Even in a market partially paralyzed by the pandemic, places with this amenity are getting more looks than those without. Searches for New York City rentals with it are up 270% since before the pandemic started, according to real estate website StreetEasy.
“The number one thing that people are asking for is private outdoor space,” said Cindy Scholz, a real estate adviser at Compass Inc. in New York. “Particularly in rentals, where we have a huge inventory supply right now, the stuff that’s actually moving at a reasonable pace has private outdoor space.”
In New York City, where early coronavirus lockdowns kept residents inside cramped apartments for months, apartments with terraces in Manhattan are selling for 5.4% more per square foot than those sold this year before the pandemic lockdown, according to data from appraiser Miller Samuel Inc.
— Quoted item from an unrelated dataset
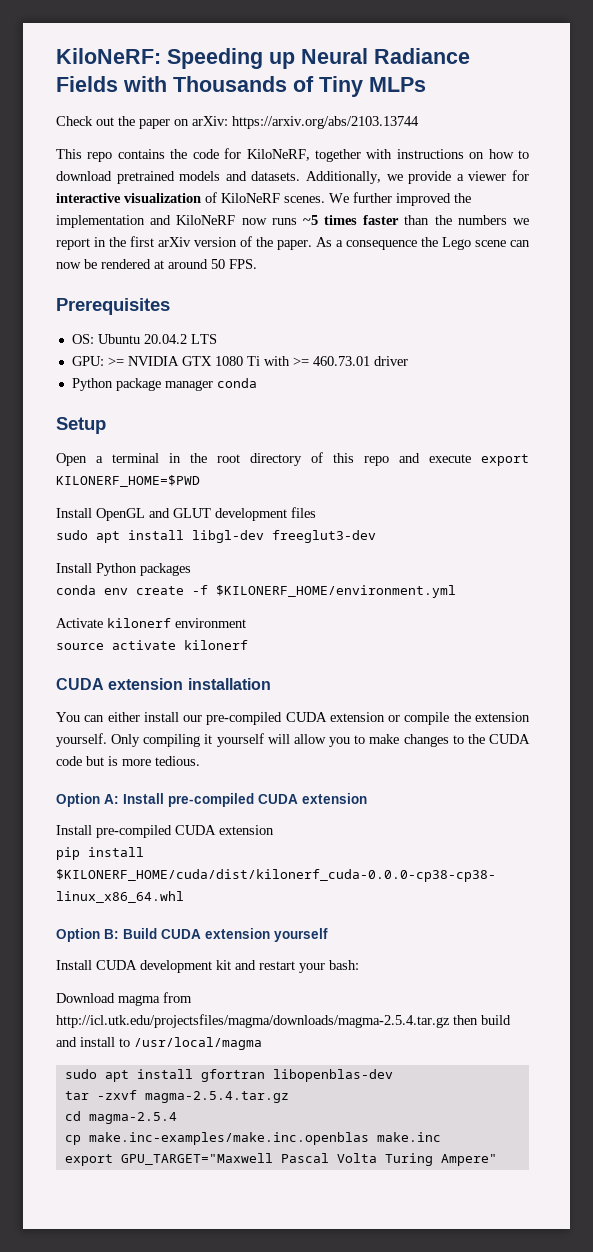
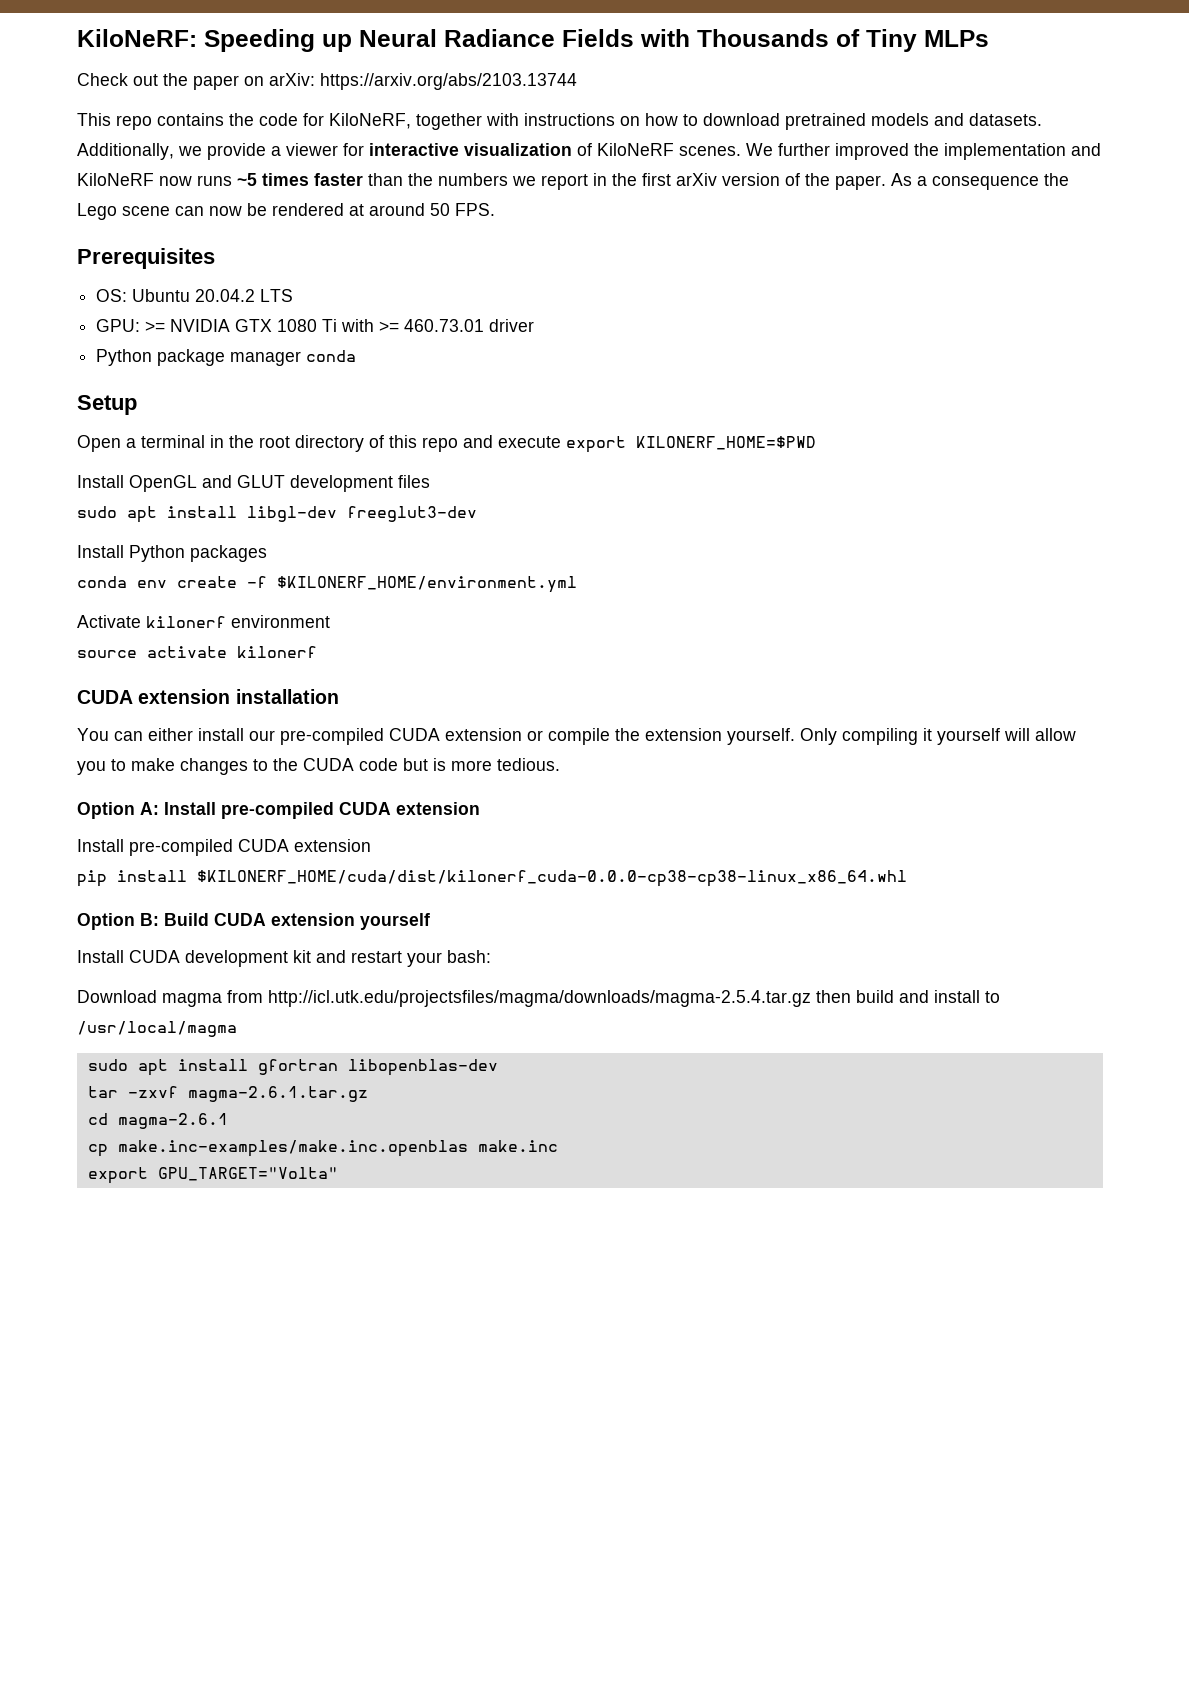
[144,1091,289,1103] magma-2.5.4.tar.gz -> [187,1086,368,1102] magma-2.6.1.tar.gz
[88,1112,177,1124] magma-2.5.4 -> [117,1113,228,1129] magma-2.6.1
[120,1153,497,1166] GPU_TARGET="Maxwell Pascal Volta Turing Ampere" -> [157,1167,338,1181] GPU_TARGET="Volta"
That’s compared with a 1.1% drop in price per square foot for co-ops and condos without terraces.
While rents for apartments without outdoor space in New York have fallen 6%, they’ve only fallen 3% for those listed as having some outdoor space, according to Shane Lee, data scientist at RentHop, an apartment rental website.
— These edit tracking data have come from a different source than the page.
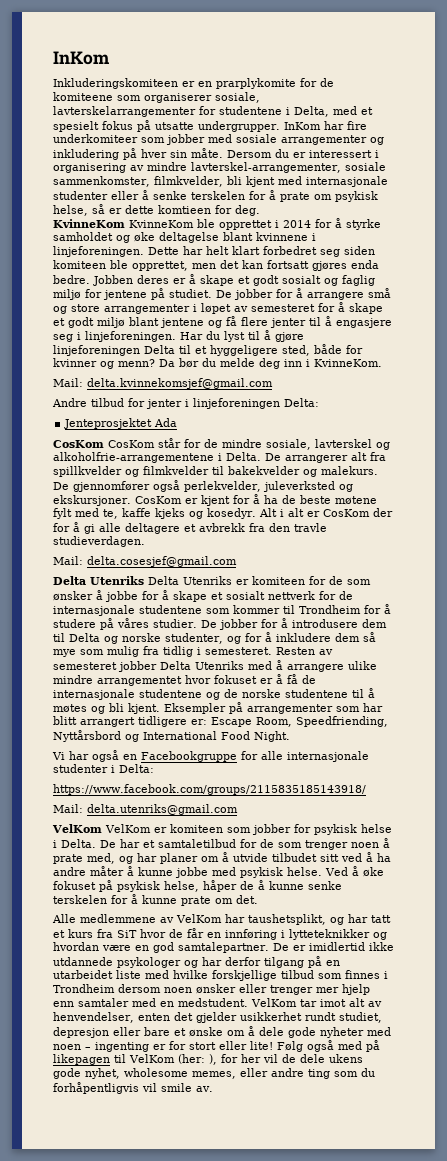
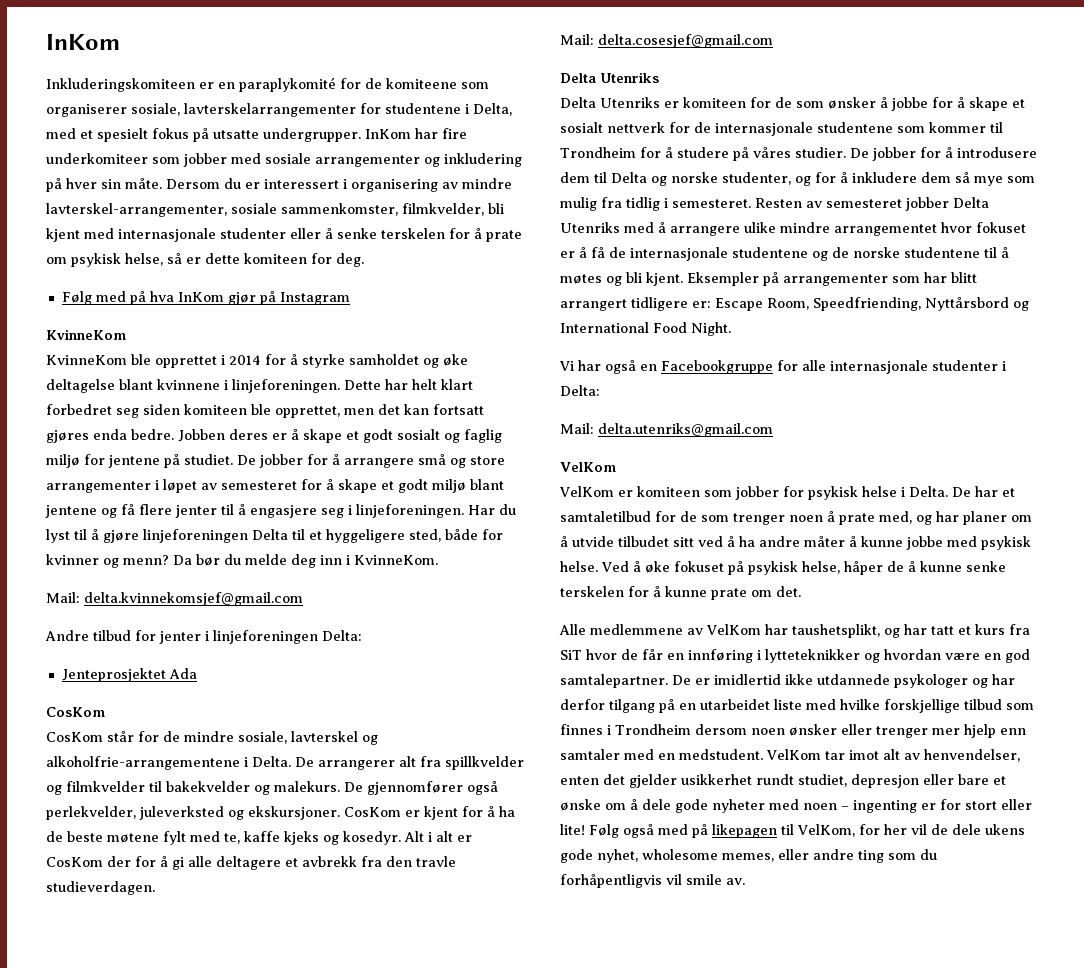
[216,78,296,89] prarplykomite -> [239,77,336,92] paraplykomité
[158,205,211,214] komtieen -> [244,253,307,264] komiteen
[53,219,125,228] // KvinneKom -> [61,291,350,305] [46,329,126,340] // Følg med på hva InKom gjør på Instagram // KvinneKom //
(104, 444) none -> (105, 712) //
(144, 580) none -> (659, 77) //
[53,784,366,795] // https://www.facebook.com/groups/2115835185143918/ -> (600, 390) none
(102, 828) none -> (616, 467) //
[129,1054,217,1065] VelKom (her: ), -> [797,824,855,837] VelKom,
In Brooklyn and Manhattan, renters are paying 33% more for two-bedroom apartments with outdoor space, compared with apartments without, according to RentHop. For example, the median two-bed with outdoor space rents for $4,728 in Manhattan, compared with $3,550 for similar apartments without the outdoor space.
Meanwhile, in Chicago, landlords are able to get up to $300 more per month for apartments with outdoor space compared with last year, while prices in the rest of the market haven’t changed significantly since the pandemic started, Lee said.
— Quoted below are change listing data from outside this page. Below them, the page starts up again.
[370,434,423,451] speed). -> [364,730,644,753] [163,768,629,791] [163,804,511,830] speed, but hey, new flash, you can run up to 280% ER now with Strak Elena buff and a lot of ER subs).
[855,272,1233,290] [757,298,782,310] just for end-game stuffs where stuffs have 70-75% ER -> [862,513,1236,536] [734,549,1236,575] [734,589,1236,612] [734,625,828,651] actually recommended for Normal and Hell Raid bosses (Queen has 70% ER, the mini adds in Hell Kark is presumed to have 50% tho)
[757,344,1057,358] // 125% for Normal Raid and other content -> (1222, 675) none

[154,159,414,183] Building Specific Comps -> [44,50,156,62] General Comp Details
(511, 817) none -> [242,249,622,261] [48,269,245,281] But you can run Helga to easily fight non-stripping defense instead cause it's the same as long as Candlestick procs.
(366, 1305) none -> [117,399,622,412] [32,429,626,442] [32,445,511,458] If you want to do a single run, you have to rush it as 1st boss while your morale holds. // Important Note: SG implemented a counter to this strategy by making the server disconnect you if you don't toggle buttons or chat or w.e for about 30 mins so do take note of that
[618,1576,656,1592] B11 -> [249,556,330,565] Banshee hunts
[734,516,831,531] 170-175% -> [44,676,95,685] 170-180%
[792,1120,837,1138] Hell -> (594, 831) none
Ashish Thakkar, a pulmonologist and critical care specialist, has spent months treating Covid-19 patients as he splits his time between Manhattan and Kentucky. In July, he put down a deposit on an alcove studio with a private balcony in New York’s Financial District, knowing that the virus and lockdowns weren’t going away.
With all the uncertainty in the economy, he figured he’d be able to negotiate the price down, but the seller wouldn’t budge as much as he hoped. Still, he went ahead, knowing that he’ll have a place to enjoy, even if he needs to quarantine.
“It’s this novelty of being able to go out at the end of a long day and be on your own balcony, and still be socially distant but still be able to be outside and partake in a little bit of the magic that makes up New York,” Thakkar, 35, said. “It’s the best of both worlds. It makes quarantine that much more bearable.”
Renter interest in New York City has shifted from Manhattan to neighborhoods in outer boroughs including Ocean Hill in Brooklyn and Ditmars in Queens, partially due to the fact that outdoor space is more common outside of Manhattan, Lee said.
Prospective renters and buyers have been especially nit-picky about the types of outdoor space being listed. While landlords might classify a tiny balcony or fire escape as outdoor space, people are really looking for areas that can double as living spaces and are accessible from the same level as the rest of the apartment, Scholz said.
“People are very sensitive now to their environments because it’s going to double as their office,” Scholz said.